*** Opening Records for the exercise ***
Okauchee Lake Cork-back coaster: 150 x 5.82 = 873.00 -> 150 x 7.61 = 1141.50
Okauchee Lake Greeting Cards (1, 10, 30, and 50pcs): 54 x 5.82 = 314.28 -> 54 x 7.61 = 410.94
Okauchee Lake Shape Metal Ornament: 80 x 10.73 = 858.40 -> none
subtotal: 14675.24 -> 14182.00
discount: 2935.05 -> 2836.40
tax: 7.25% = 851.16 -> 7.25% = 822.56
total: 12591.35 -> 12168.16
*** Closing Records for the exercise ***
*** Opening Records for the exercise ***
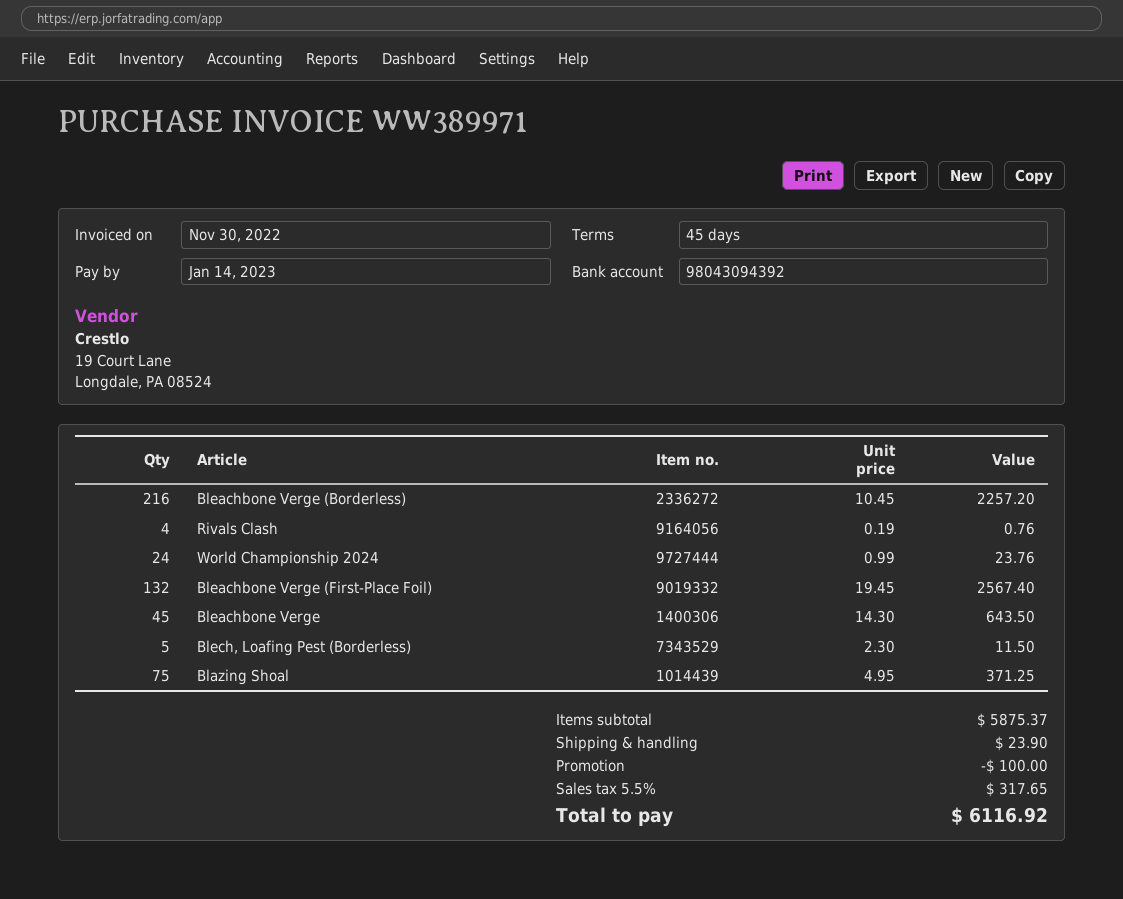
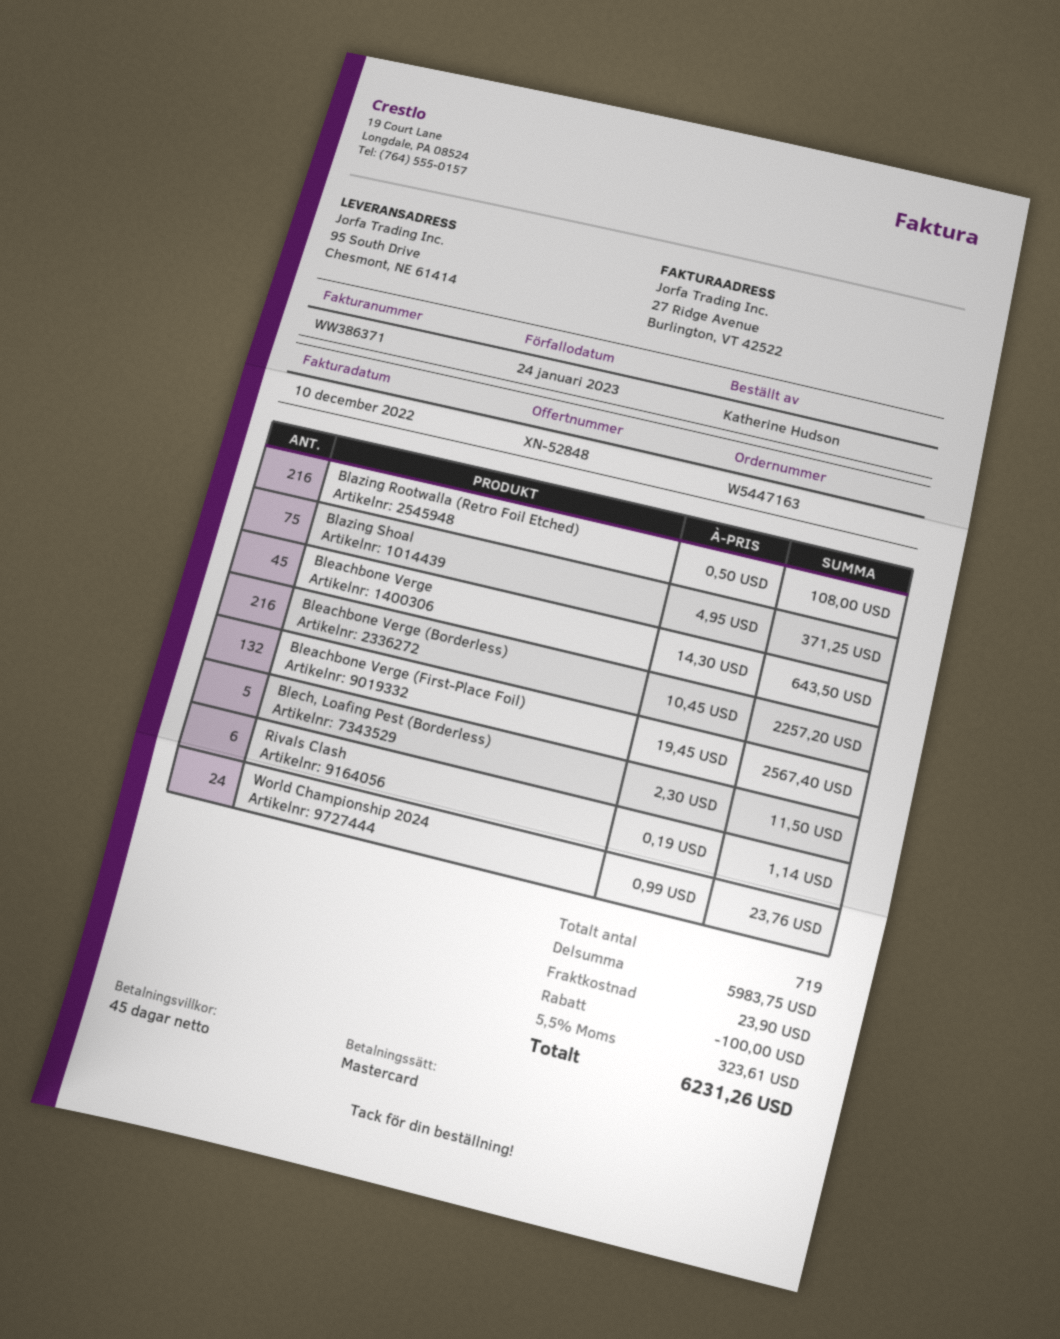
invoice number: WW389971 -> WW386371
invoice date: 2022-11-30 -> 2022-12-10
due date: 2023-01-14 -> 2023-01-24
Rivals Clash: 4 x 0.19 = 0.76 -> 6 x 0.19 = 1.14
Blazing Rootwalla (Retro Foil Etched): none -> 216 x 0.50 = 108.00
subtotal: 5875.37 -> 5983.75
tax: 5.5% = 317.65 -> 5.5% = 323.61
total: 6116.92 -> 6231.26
*** Closing Records for the exercise ***
*** Opening Records for the exercise ***
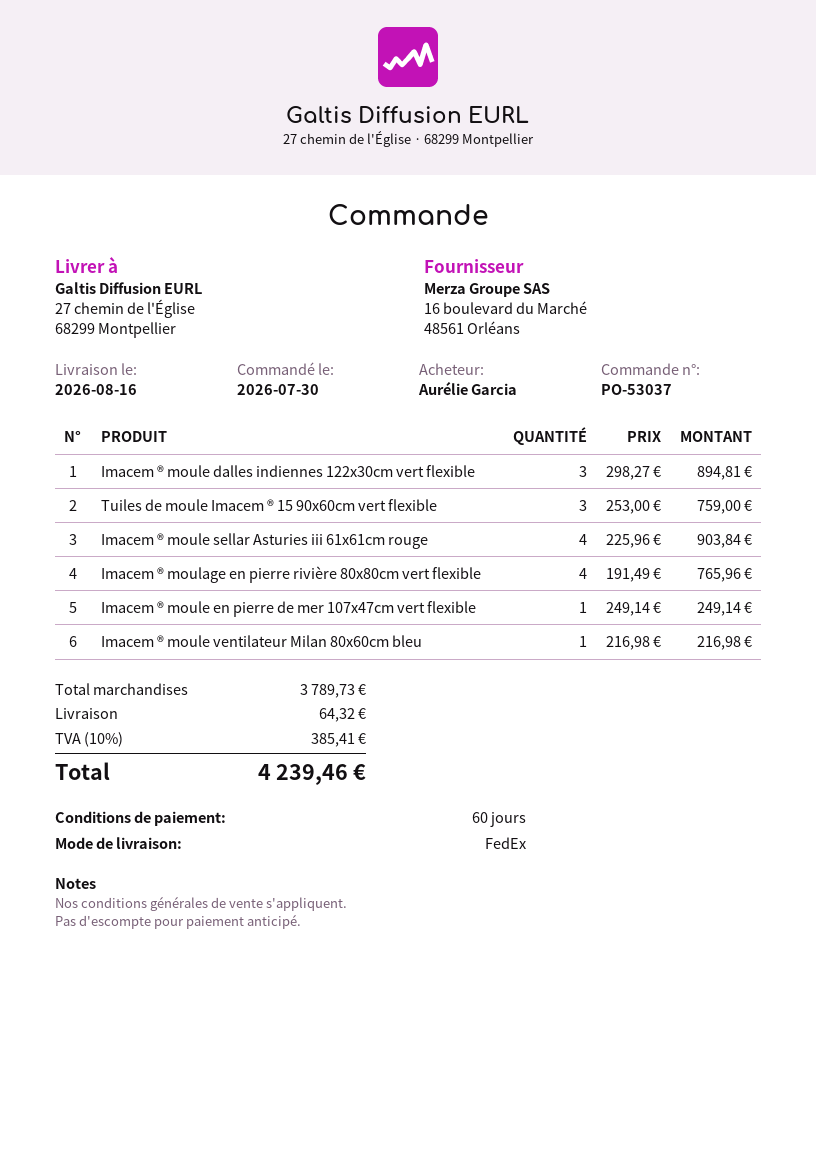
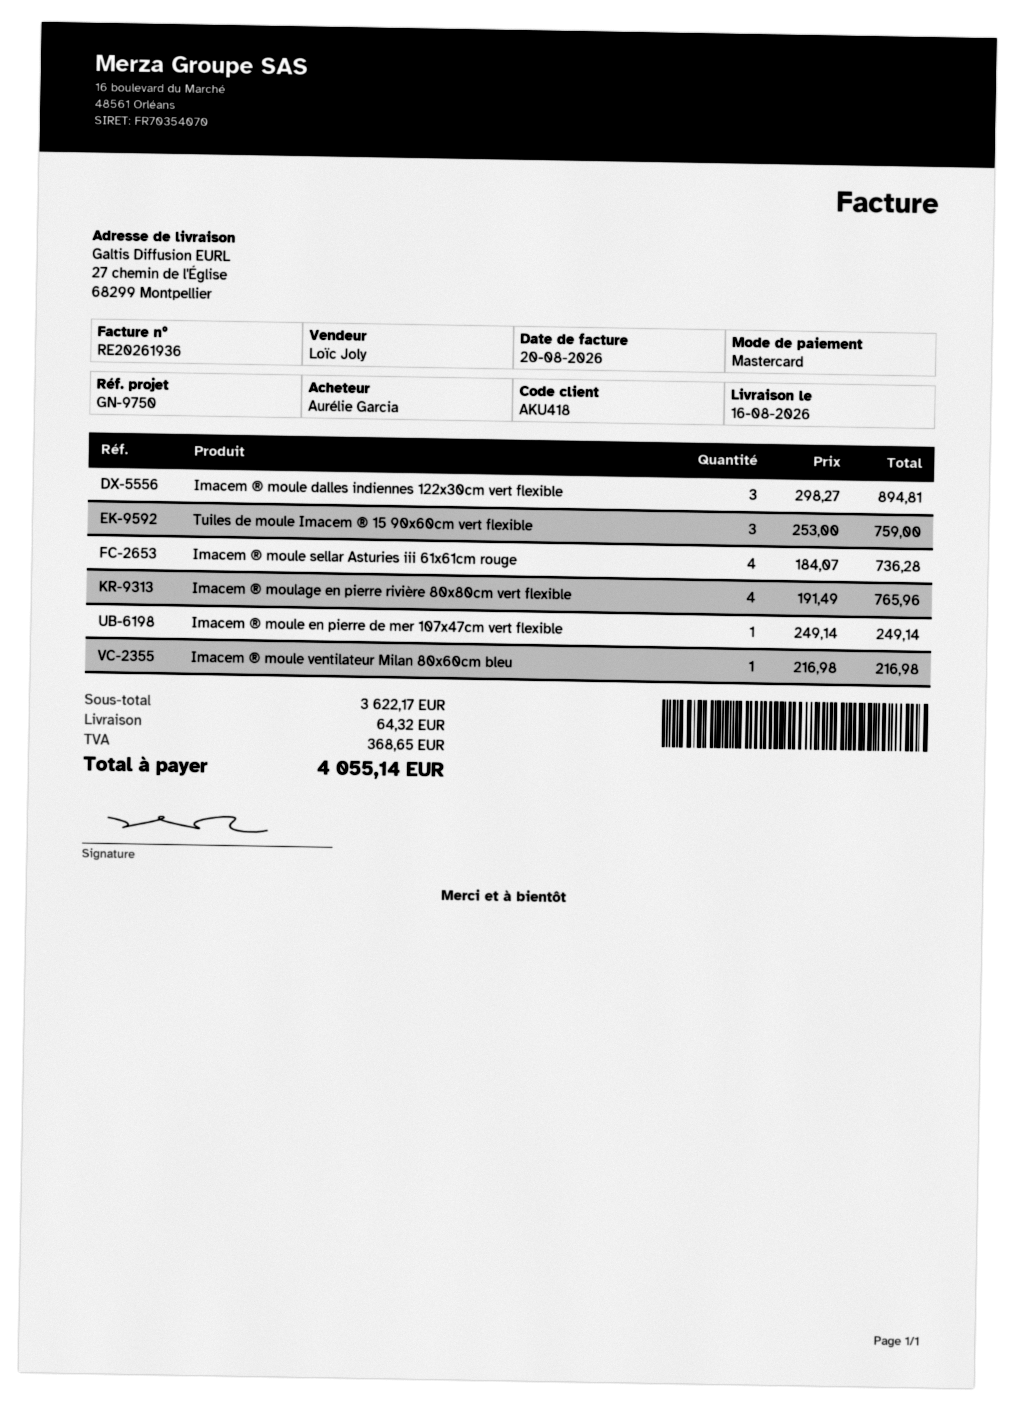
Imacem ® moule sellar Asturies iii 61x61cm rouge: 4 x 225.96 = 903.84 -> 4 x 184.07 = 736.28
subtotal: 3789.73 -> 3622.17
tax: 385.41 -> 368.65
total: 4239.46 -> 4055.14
*** Closing Records for the exercise ***
▸ What you will do:
The stretch of entries above that starts with the line containing "subtotal: 14675.24 -> 14182.00" and goes on through the line containing "total: 12591.35 -> 12168.16" is to be transcribed exactly, and no other line is to be transcribed.

▸ Solution:
subtotal: 14675.24 -> 14182.00
discount: 2935.05 -> 2836.40
tax: 7.25% = 851.16 -> 7.25% = 822.56
total: 12591.35 -> 12168.16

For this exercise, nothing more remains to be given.